WORK TASK >> Print this span of the material below exactly: the line with "several charging timings;", the line with "- 9. The retailer", and every line between them, but nothing else.

THE DATA >>
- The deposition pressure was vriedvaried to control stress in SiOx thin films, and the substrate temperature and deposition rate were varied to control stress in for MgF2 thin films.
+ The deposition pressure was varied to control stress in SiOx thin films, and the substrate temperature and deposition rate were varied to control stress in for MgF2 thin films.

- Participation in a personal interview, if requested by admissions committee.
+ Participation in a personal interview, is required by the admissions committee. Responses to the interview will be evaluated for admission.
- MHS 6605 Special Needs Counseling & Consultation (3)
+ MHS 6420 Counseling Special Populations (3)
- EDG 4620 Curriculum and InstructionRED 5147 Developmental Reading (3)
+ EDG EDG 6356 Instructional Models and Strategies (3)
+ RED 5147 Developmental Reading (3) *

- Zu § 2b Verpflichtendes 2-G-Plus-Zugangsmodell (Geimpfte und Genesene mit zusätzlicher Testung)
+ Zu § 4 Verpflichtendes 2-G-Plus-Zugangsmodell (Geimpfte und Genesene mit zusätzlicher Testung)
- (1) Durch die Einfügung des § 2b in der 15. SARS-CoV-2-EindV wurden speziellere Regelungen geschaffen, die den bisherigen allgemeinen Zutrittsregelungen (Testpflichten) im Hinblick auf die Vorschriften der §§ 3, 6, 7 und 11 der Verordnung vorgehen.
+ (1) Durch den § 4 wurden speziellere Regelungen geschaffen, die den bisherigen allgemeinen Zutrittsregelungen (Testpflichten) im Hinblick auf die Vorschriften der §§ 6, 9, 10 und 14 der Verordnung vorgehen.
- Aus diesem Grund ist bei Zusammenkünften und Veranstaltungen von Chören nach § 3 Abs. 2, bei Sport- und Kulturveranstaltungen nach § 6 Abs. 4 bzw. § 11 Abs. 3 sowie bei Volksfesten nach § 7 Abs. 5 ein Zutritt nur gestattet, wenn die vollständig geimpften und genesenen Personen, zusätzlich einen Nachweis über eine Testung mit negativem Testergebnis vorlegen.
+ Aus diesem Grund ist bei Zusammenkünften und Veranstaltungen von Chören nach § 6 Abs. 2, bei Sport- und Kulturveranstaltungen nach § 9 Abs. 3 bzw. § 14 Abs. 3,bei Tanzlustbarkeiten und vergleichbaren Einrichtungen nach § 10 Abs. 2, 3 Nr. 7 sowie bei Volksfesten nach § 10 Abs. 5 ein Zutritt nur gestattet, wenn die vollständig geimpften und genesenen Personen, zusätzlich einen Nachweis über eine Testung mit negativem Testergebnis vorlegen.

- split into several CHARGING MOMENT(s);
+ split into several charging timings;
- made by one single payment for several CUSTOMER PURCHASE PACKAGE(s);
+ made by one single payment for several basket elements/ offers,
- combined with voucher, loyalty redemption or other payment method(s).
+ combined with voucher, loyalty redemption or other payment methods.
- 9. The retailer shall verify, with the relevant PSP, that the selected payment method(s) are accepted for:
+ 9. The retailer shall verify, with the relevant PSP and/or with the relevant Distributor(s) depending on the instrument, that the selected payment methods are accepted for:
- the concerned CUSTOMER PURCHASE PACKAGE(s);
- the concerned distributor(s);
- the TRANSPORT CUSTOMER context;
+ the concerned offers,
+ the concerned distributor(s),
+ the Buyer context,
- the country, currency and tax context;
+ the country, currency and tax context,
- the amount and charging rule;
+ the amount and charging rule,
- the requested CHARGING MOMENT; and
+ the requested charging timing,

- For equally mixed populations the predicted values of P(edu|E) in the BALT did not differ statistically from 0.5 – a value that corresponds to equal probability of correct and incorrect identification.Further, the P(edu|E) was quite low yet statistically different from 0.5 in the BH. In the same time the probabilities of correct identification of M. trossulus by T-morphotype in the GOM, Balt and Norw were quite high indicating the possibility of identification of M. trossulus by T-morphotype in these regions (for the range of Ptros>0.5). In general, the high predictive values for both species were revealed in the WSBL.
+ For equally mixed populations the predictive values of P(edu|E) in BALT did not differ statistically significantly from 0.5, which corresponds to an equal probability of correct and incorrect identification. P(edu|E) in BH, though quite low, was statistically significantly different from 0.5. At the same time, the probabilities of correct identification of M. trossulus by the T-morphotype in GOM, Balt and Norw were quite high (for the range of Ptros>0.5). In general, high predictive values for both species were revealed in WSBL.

TASK OUTPUT >>
+ split into several charging timings;
- made by one single payment for several CUSTOMER PURCHASE PACKAGE(s);
+ made by one single payment for several basket elements/ offers,
- combined with voucher, loyalty redemption or other payment method(s).
+ combined with voucher, loyalty redemption or other payment methods.
- 9. The retailer shall verify, with the relevant PSP, that the selected payment method(s) are accepted for:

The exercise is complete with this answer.